AiNews.com
Posts
OpenAI Launches GPT‐4.1: Faster, Smarter, and Built for Scale

OpenAI Launches GPT‐4.1: Faster, Smarter, and Built for Scale

Alicia Shapiro
April 15, 2025 • Estimated Reading Time: 12 minutes

A high-tech digital workspace featuring three holographic AI models labeled GPT‑4.1, GPT‑4.1 mini, and GPT‑4.1 nano. Each model is represented by a glowing, translucent humanoid bust surrounded by visual data streams. Floating screens display benchmark charts, code snippets, and graphs that highlight performance improvements in coding, instruction following, and long-context comprehension. A large background screen shows an upward-trending graph, symbolizing increased model capability. The scene is illuminated with cool blue lighting, evoking a futuristic, data-driven environment designed for advanced AI development.

Image Source: ChatGPT-4o

OpenAI Launches GPT‑4.1: Faster, Smarter, and Built for Scale

OpenAI has introduced a new generation of AI models—GPT‑4.1, GPT‑4.1 mini, and GPT‑4.1 nano—through its API, promising faster, smarter, and more cost-effective performance for developers. With improvements across key capabilities like coding, instruction following, and long-context comprehension, the GPT‑4.1 family sets new benchmarks in real-world AI deployment.

Key Improvements

Superior Coding Skills: GPT‑4.1 achieves 54.6% on the SWE-bench Verified benchmark, a 21.4% absolute gain over GPT‑4o and a 26.6% absolute gain over GPT-4.5.
Improved Instruction Following: It scores 38.3% on the Scale's MultiChallenge benchmark, which measures instruction following, up 10.5% from GPT‑4o.
Long-Context Mastery: Supports up to 1 million tokens of context setting state-of-the-art results on Video-MME (72.0% accuracy), up 6.7% over GPT-4o.
New Model Sizes: GPT‑4.1 mini matches or exceeds GPT‑4o in intelligence evaluations while cutting latency nearly in half and reducing cost by 83%. GPT‑4.1 nano, OpenAI’s fastest and most affordable model, scores 80.1% on MMLU, 50.3% on GPQA, and 9.8% on Aider polyglot coding—delivering strong performance for low-latency tasks like classification and autocompletion, and making it a standout choice for speed-critical applications.

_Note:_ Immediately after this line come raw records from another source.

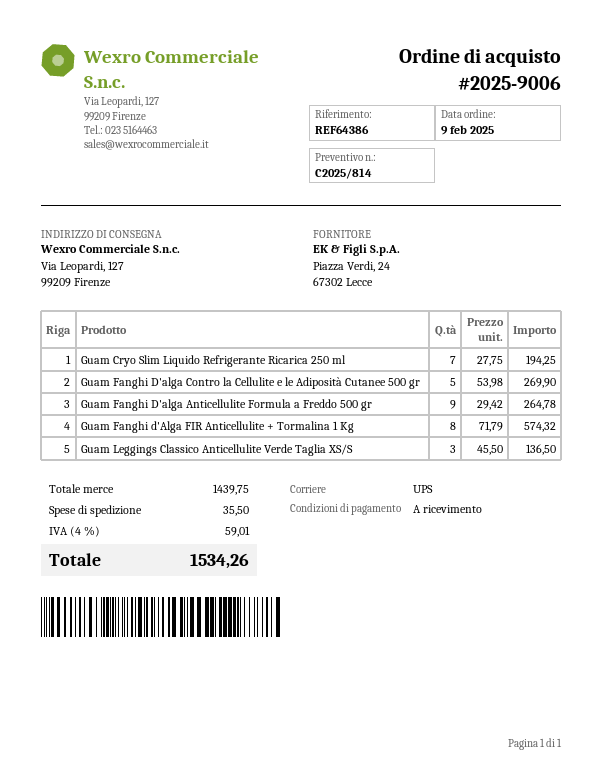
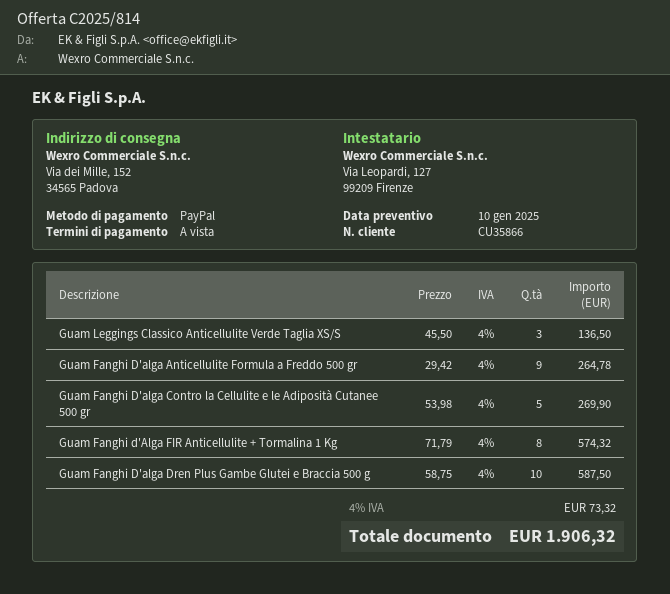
ship to: Via Leopardi, 127, 99209 Firenze -> Via dei Mille, 152, 34565 Padova
Guam Cryo Slim Liquido Refrigerante Ricarica 250 ml: 7 x 27.75 = 194.25 -> none
Guam Fanghi D'alga Dren Plus Gambe Glutei e Braccia 500 g: none -> 10 x 58.75 = 587.50
shipping: 35.50 -> none
tax: 4% = 59.01 -> 4% = 73.32
total: 1534.26 -> 1906.32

These models reflect OpenAI’s ongoing collaboration with the developer community, with training grounded in real-world utility.

Smarter Agents and Better Apps

GPT‑4.1 is optimized for building AI agents capable of handling tasks such as:

Code generation and diff editing
Customer service resolutions
Insight extraction from large documents
Long-context legal and financial reasoning

When combined with tools like the Responses API, developers can now build agents with greater reliability and task independence.

Real-World Adoption

Companies across industries are already seeing significant, measurable gains from adopting GPT‑4.1:

Windsurf reported a 60% improvement in coding accuracy compared to GPT‑4o on its internal benchmarks. This translated into faster iteration cycles—thanks to a 30% boost in tool use efficiency and a 50% reduction in unnecessary edits and overly incremental code analysis, especially in pull request workflows.
Qodo found that GPT‑4.1 delivered 55% more useful code review suggestions across 200 real GitHub pull requests. The model showed improved precision—knowing when not to comment—and greater depth when it did, leading to higher-quality feedback.
Blue J saw a 53% increase in accuracy when handling complex tax law scenarios, thanks to GPT‑4.1’s improved instruction following and long-context comprehension. This led to faster tax research and greater reliability in regulatory interpretation.
Thomson Reuters, through its CoCounsel AI legal assistant, achieved a 17% boost in multi-document legal review accuracy. GPT‑4.1 was more reliable at keeping track of context across lengthy documents and identifying subtle connections—such as conflicting clauses, repeated terms, or missing references—that are critical for legal analysis.
Carlyle used GPT‑4.1 to extract detailed financial data from large, complex documents—including PDFs, Excel files, and other dense formats. It performed 50% better at retrieving information from these sources compared to previous models, and was the first to reliably overcome key limitations like needle-in-the-haystack retrieval, lost-in-the-middle errors, and multi-hop reasoning—enabling more accurate insights from sprawling, high-stakes datasets.

Long Context & Reasoning Breakthroughs

While GPT‑4.1 delivers strong gains across instruction following, vision, and general intelligence, the most transformative improvements are in its long-context comprehension and multi-step reasoning. This is where GPT‑4.1 pulls ahead of prior models in both scale and reliability, making it uniquely suited for complex, real-world tasks involving large volumes of information.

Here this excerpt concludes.